Records for processing:
◇ ◇ ◇ ◇ ◇ ◇ ◇

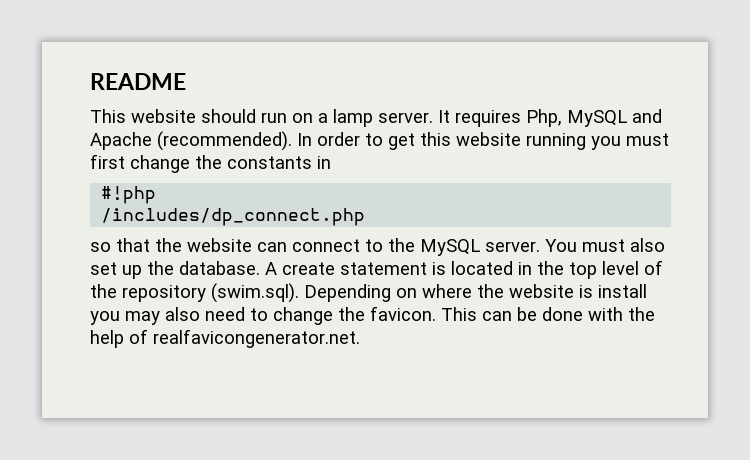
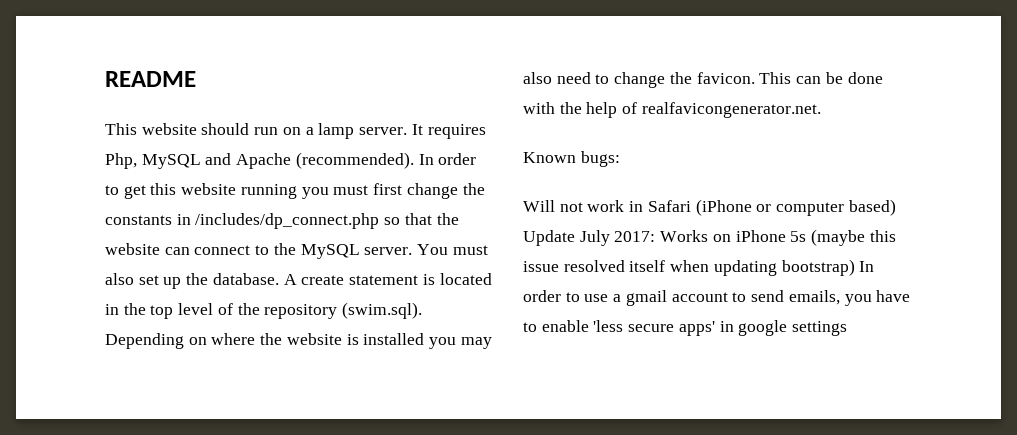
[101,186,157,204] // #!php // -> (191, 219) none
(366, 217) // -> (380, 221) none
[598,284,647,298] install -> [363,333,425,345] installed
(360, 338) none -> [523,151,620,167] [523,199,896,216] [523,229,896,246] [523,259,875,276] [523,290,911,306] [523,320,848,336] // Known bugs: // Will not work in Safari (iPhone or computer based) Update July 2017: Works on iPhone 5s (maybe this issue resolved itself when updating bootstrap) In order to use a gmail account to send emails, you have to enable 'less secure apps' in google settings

◇ ◇ ◇ ◇ ◇ ◇ ◇

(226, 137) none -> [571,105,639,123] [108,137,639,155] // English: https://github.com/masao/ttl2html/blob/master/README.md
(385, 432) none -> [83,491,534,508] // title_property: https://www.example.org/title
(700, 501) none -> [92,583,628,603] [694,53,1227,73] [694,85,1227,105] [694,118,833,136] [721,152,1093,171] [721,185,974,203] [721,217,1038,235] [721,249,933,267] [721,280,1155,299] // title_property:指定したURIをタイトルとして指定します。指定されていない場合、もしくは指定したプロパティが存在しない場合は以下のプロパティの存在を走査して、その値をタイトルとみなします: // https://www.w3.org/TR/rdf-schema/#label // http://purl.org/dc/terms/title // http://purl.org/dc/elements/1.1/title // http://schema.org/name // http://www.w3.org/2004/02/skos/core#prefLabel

◇ ◇ ◇ ◇ ◇ ◇ ◇

Your goal:
Repeat, exactly as they stand above, the lines from the line with "[101,186,157,204] // #!php" to the line with "[598,284,647,298] install ->", both lines included.

Completed exercise:
[101,186,157,204] // #!php // -> (191, 219) none
(366, 217) // -> (380, 221) none
[598,284,647,298] install -> [363,333,425,345] installed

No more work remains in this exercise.